Первый час мы молчали. Я смотрела в окно и пыталась понять, что чувствую — не потому что мне нравилось копаться в себе, а потому что с момента увольнения всё происходило так быстро, что эмоции не успевали оформиться во что-то определённое. Злость? Есть. Страх? Есть. Обида? Есть. Но всё это — как суп, в который бросили слишком много ингредиентов: каждый по отдельности узнаваем, а вместе — каша.
Рогов нарушил молчание первым — и не о деле.
— Далеко от Краснодара вообще ездила когда-нибудь?
— В Анапу. В двенадцатом году. С Глебом. Бывший муж.
— И как Анапа?
— Жарко. Людно. Глеб сгорел в первый день и остаток отпуска ходил красный, как рак, и обиженный на солнце лично.
Рогов хмыкнул — коротко, одним выдохом, и уголок рта дёрнулся вверх. Не улыбка — набросок улыбки, эскиз.
— А ты?
— А я работала. Ноутбук в номер — нет, не так. Рабочий компьютер в номер, телефон на зарядке, почта каждые два часа. Зубарев звонил трижды в день — спрашивал, куда я дела акт сверки с поставщиком из Ростова. Я нашла его в электронной почте, переслала, и Глеб в этот момент заявил, что я «замужем за конторой, а не за ним». Он тогда впервые это произнёс. Через два года — повторил. Через три — ушёл.
— Из-за работы?
— Из-за всего. Я работала шестнадцать часов в сутки, он хотел жену, которая встречает у двери с ужином и разговорами про «как прошёл день». Я — не встречала. Не варила. И «как прошёл день» у меня — это «Зубарев опять подписал не тот акт, и мне три часа разгребать». Не самый романтический сюжет.
— Понятно.
Он не стал комментировать, не стал утешать, не стал вставлять дежурное «он тебя не заслуживал» — и за это отсутствие банальности я была ему благодарна больше, чем за билет на автобус.

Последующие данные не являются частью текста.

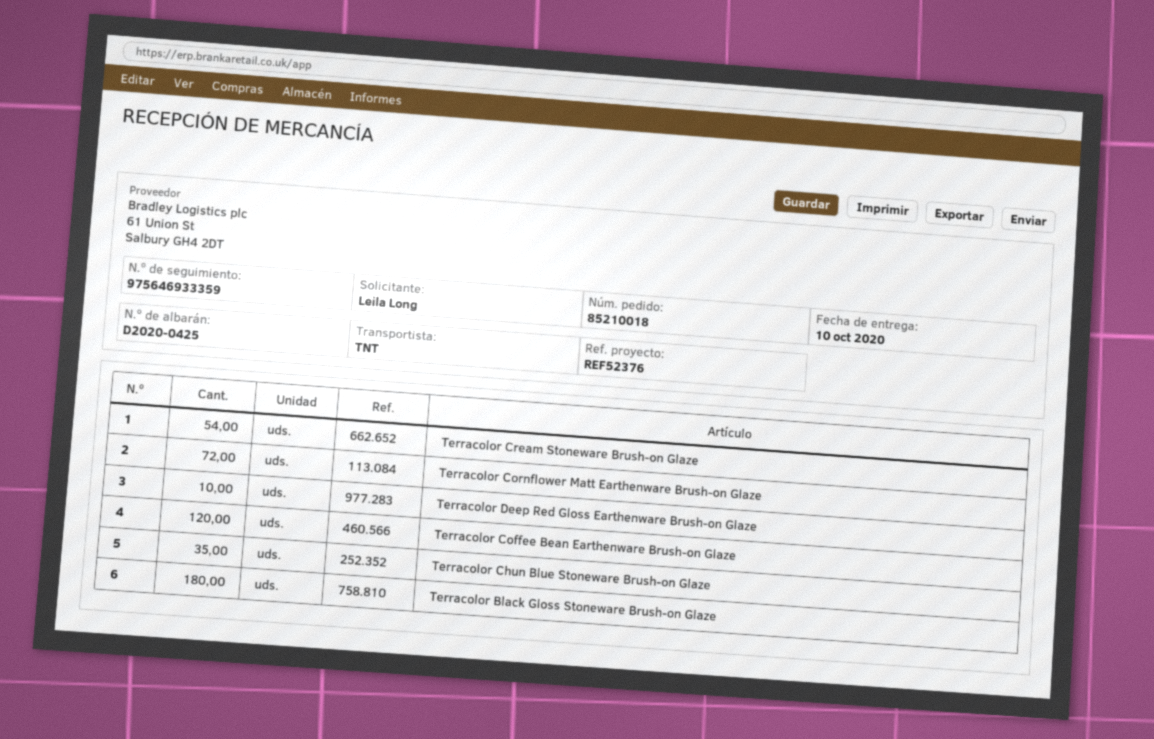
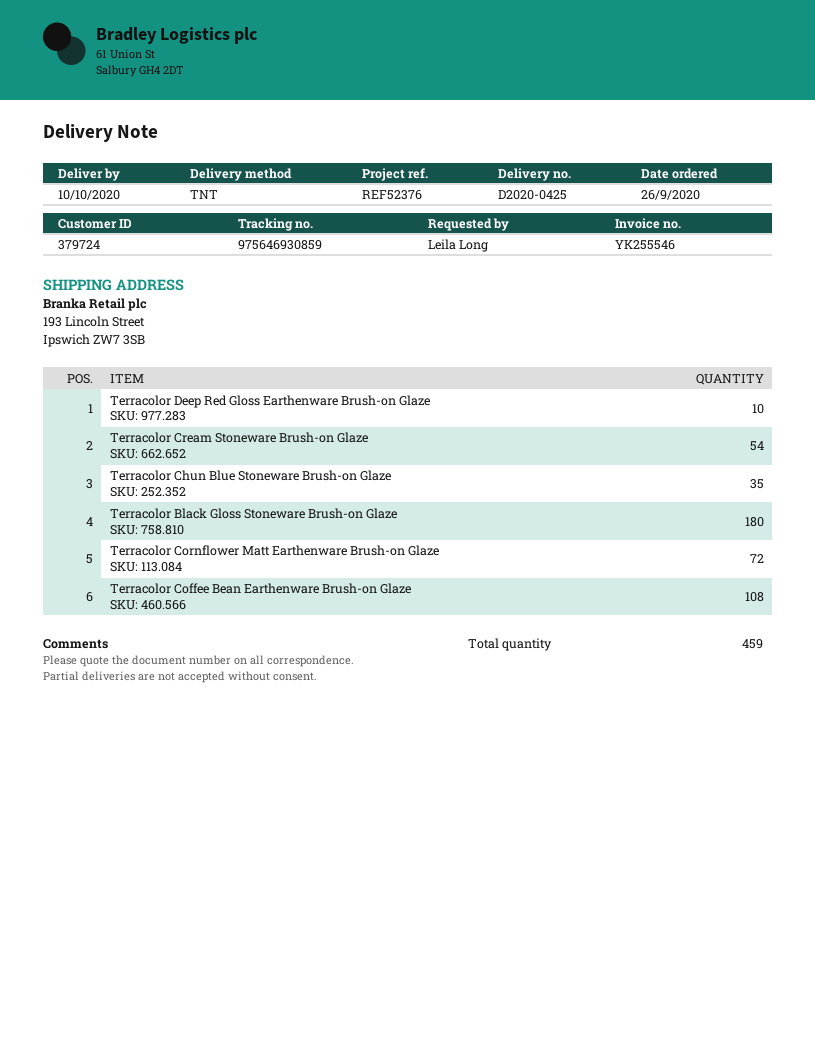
tracking number: 975646933359 -> 975646930859
Terracolor Coffee Bean Earthenware Brush-on Glaze: 120 -> 108

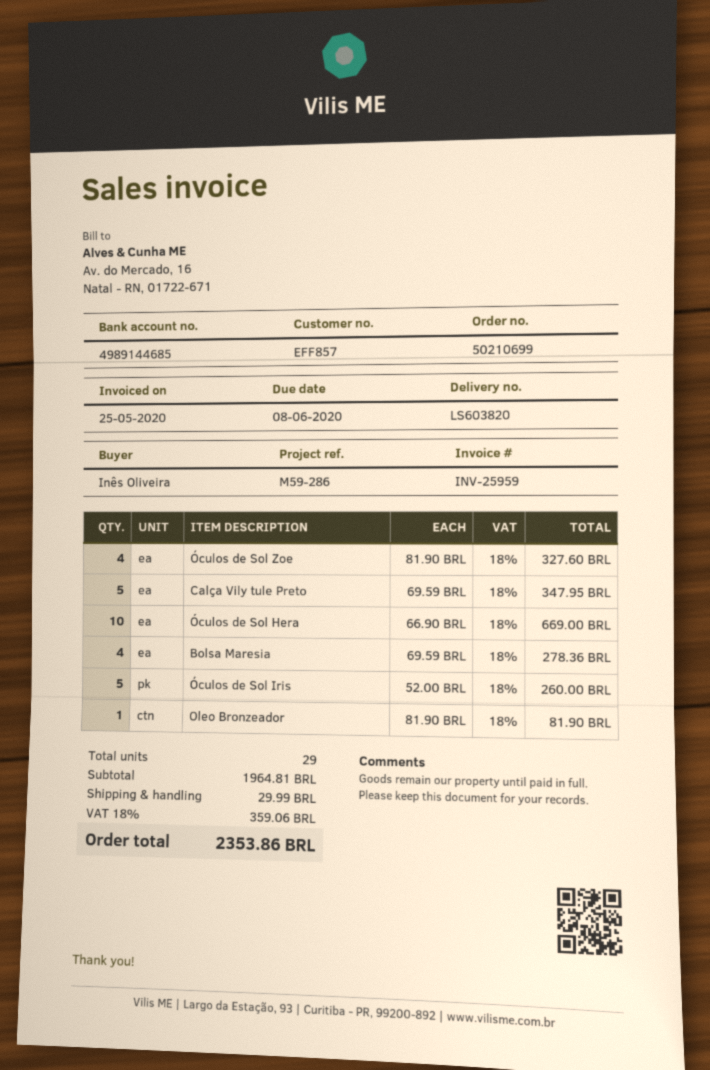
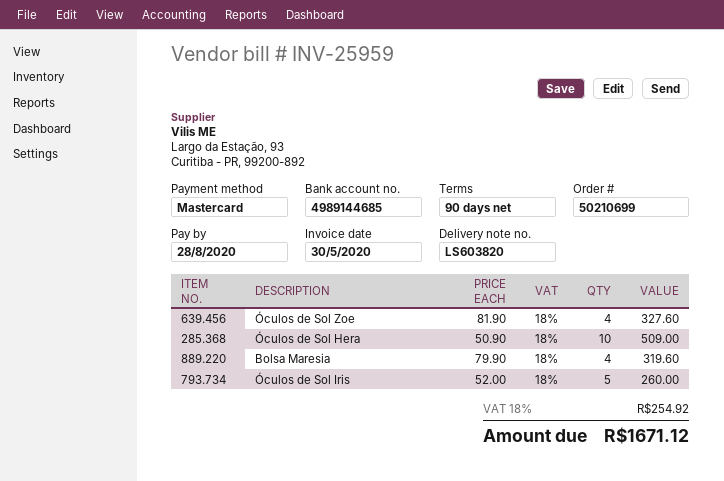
invoice date: 2020-05-25 -> 2020-05-30
due date: 2020-06-08 -> 2020-08-28
Calça Vily tule Preto: 5 x 69.59 = 347.95 -> none
Óculos de Sol Hera: 10 x 66.90 = 669.00 -> 10 x 50.90 = 509.00
Bolsa Maresia: 4 x 69.59 = 278.36 -> 4 x 79.90 = 319.60
Oleo Bronzeador: 1 x 81.90 = 81.90 -> none
shipping: 29.99 -> none
tax: 18% = 359.06 -> 18% = 254.92
total: 2353.86 -> 1671.12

— А ты? — Я повернулась от окна. — Ты говорил — был женат.
— Три года. Без детей. Расстались мирно — то есть без крика, без битой посуды, но и без слёз. Она решила, что жизнь с бывшим военным, который каждый вечер приходит, молчит, ест и ложится спать — это не жизнь, а казарма с бесплатным питанием. Наверное, она не ошиблась.
— А ты что решил?
— Я решил, что не умею быть другим. — Он повернулся ко мне — и я увидела то, что раньше не замечала: мелкие морщинки у глаз, не от возраста — от привычки щуриться, от ветра, от яркого прицела, от чего-то, о чём он не рассказывал. — Не умею приходить и болтать про «как день». Умею приходить и молчать. Или — делать. Но молчание — тоже общение, просто не все это понимают.
— Я понимаю.
— Знаю.
Пауза. За окном — горы, первые отроги, автобус пошёл по серпантину, и ребёнок с баулами завыл на новой ноте — выше и отчаяннее.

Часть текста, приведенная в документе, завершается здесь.